Schema does still matter for other reasons - rich results in traditional search, better entity understanding, clearer communication of page type and content. Those are legitimate technical SEO benefits. The mistake is treating them as equivalent to AI visibility gains, or suggesting that a schema audit is a GEO strategy in itself.
The AI Citation Signals That Actually Hold Up
If schema is not moving the needle on AI citations, what is? The honest answer is that the research base is still developing, but patterns are emerging. AI systems consistently favour pages that answer specific questions directly and completely, are written with clear authorial voice and expertise, come from domains that are cited by other trusted sources, and contain information that can be extracted and presented cleanly without additional inference.
That last point is subtle but important. AI citation is partly a function of how easily your content can be used. Dense, jargon-heavy prose that buries the answer three paragraphs in is harder for a generative system to work with than a page that states the core answer upfront and then supports it with context. This is a content structure and editorial question, not a technical markup question.
Brand authority signals also appear consistently in cited content. Pages from established, well-linked domains with clear publishing standards get picked up more reliably. For UK brands building a GEO programme, this points toward a longer-term investment in domain authority, consistent publishing cadence, and third-party mentions - rather than a one-time technical intervention.
How This Changes the GEO Work We Recommend
None of this means schema should be removed from a GEO checklist. It should still be implemented correctly, kept up to date, and used appropriately for the content type. What changes is its priority relative to other activities, and the claims made about what it will achieve.
At Digiconomy, we treat structured data as baseline hygiene - necessary but not differentiating. The differentiating work is further up the stack: content depth, topical clustering, building genuine third-party citation through PR and partnerships, and ensuring that owned content actually answers the questions that AI systems are being asked. That is where time and budget produce measurable change in citation frequency.
Clients understandably want quick wins when they first engage with AI visibility work. Schema can feel like one - a defined task with a clear output.

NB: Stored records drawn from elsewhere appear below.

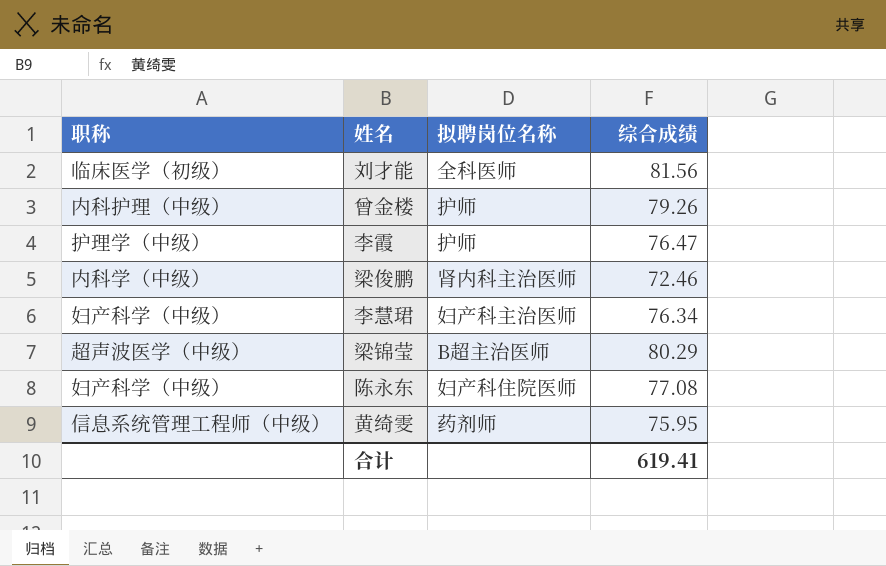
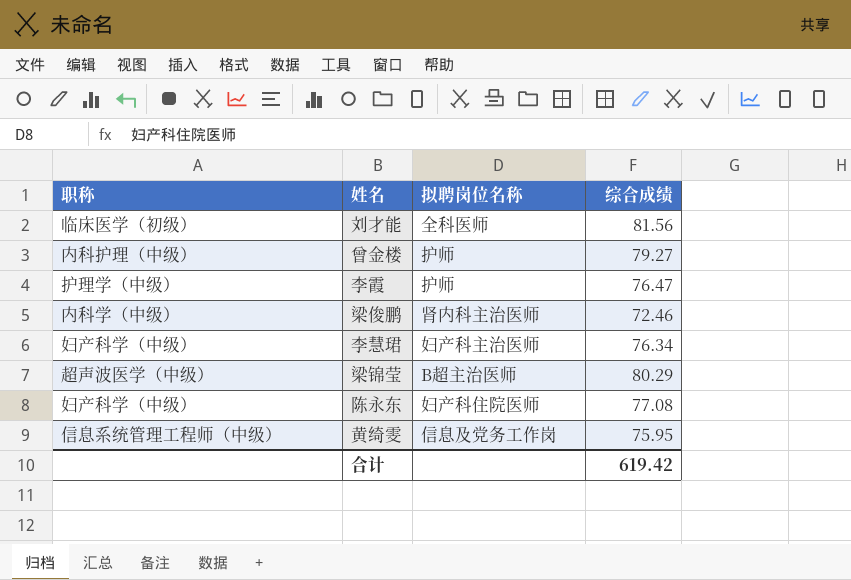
曾金楼 | 综合成绩: 79.26 -> 79.27
黄绮雯 | 拟聘岗位名称: 药剂师 -> 信息及党务工作岗
合计 | 综合成绩: 619.41 -> 619.42

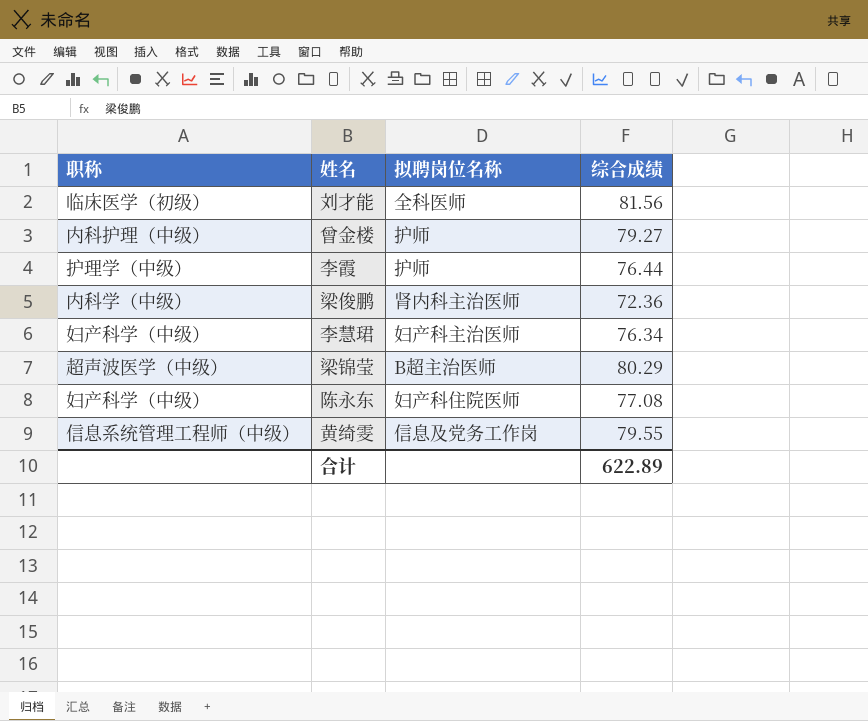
李霞 | 综合成绩: 76.47 -> 76.44
梁俊鹏 | 综合成绩: 72.46 -> 72.36
黄绮雯 | 综合成绩: 75.95 -> 79.55
合计 | 综合成绩: 619.42 -> 622.89

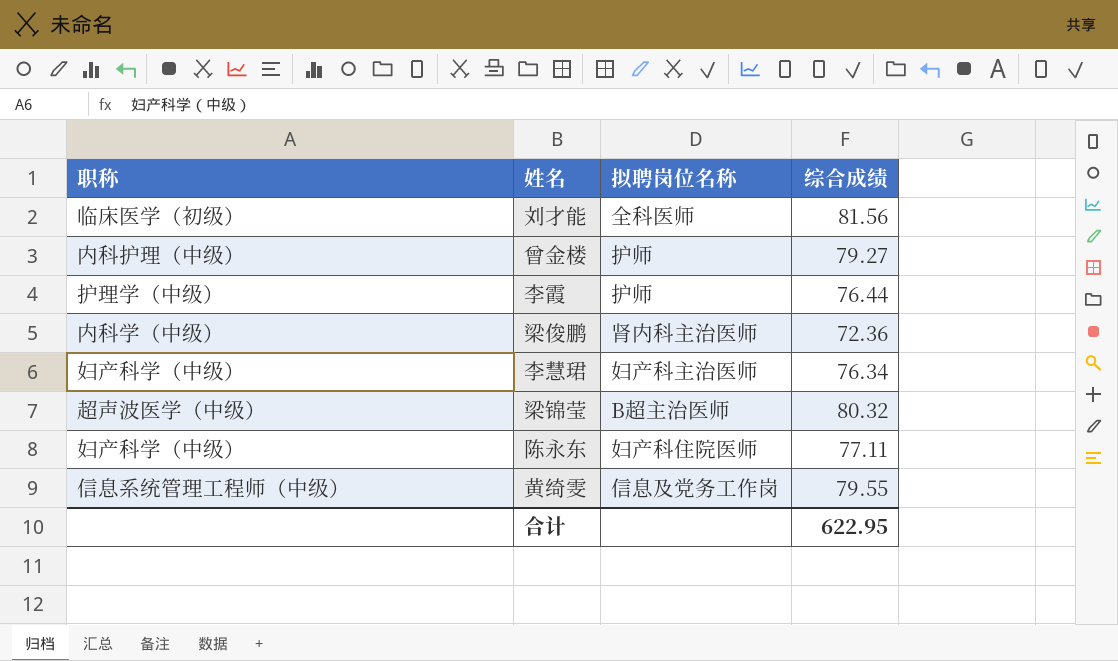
梁锦莹 | 综合成绩: 80.29 -> 80.32
陈永东 | 综合成绩: 77.08 -> 77.11
合计 | 综合成绩: 622.89 -> 622.95

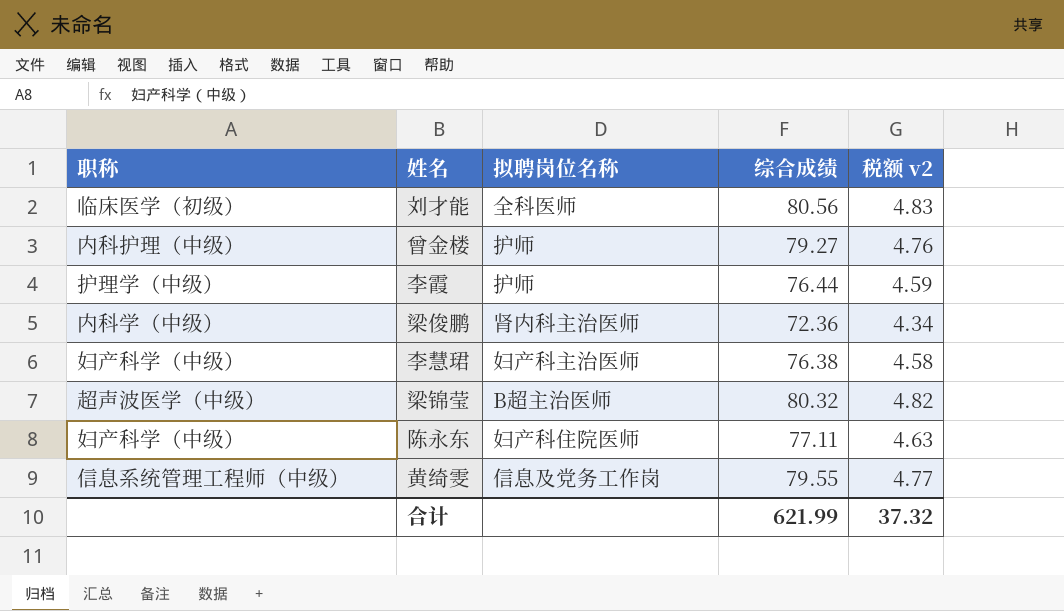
column 税额 v2 | formula: none -> [综合成绩] * 0.06
刘才能 | 综合成绩: 81.56 -> 80.56
李慧珺 | 综合成绩: 76.34 -> 76.38
合计 | 综合成绩: 622.95 -> 621.99

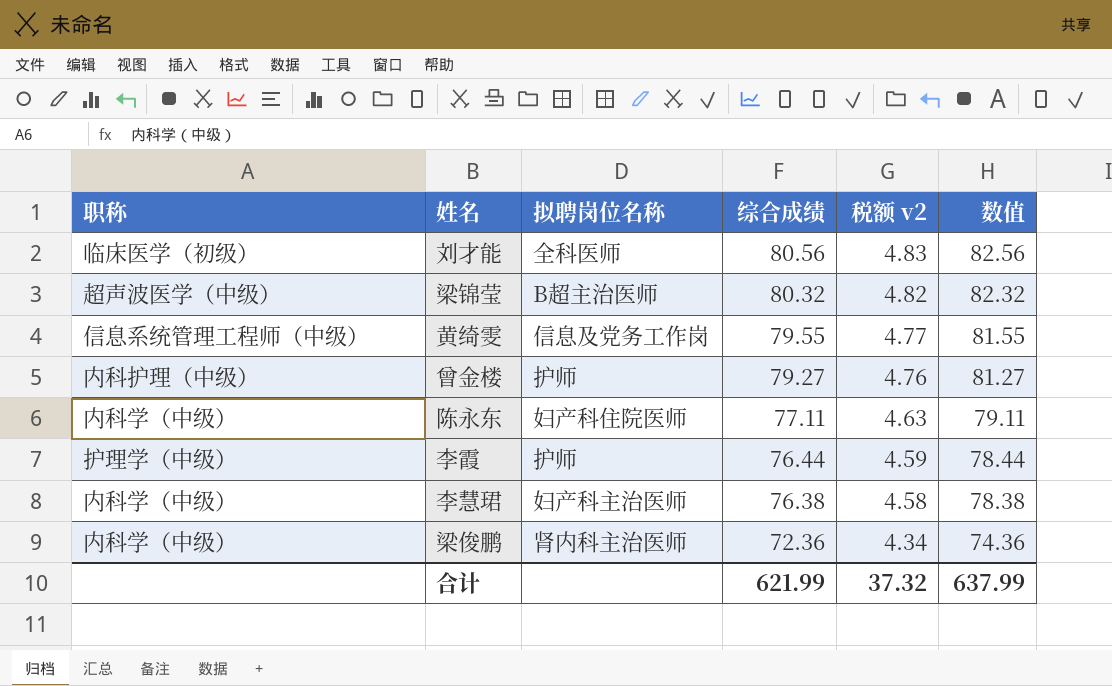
row order: none -> 综合成绩 descending
column 数值 | formula: none -> [综合成绩] + 2
陈永东 | 职称: 妇产科学（中级） -> 内科学（中级）
李慧珺 | 职称: 妇产科学（中级） -> 内科学（中级）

The job of a good strategist is to be direct about the limits of that task while building the case for the slower, more substantial work that actually moves performance. The research on 1,885 pages gives us the evidence to have that conversation clearly.
A Note on How GEO Advice Gets Distorted
The schema correlation statistic will continue to circulate. It is too clean and too shareable to disappear. The problem is that every time it gets shared without the caveat about the longitudinal data, it sets up another round of misallocated effort - teams spending weeks on schema audits expecting AI citation improvements that do not materialise.
This pattern is familiar from early SEO. Keyword density. Meta keywords. Exact-match anchor text. Each had a correlation with high-ranking pages at some point. Each became a cottage industry of optimisation that eventually proved far less effective than its proponents claimed. GEO is still early enough that these distortions can be corrected before they calcify into received wisdom.
The right response to research like this is not to dismiss structured data, but to be precise about what it does and does not do. For brands making decisions about AI search visibility in 2026, that precision is the difference between a programme that builds real advantage and one that produces a lot of tidy technical output with little commercial impact.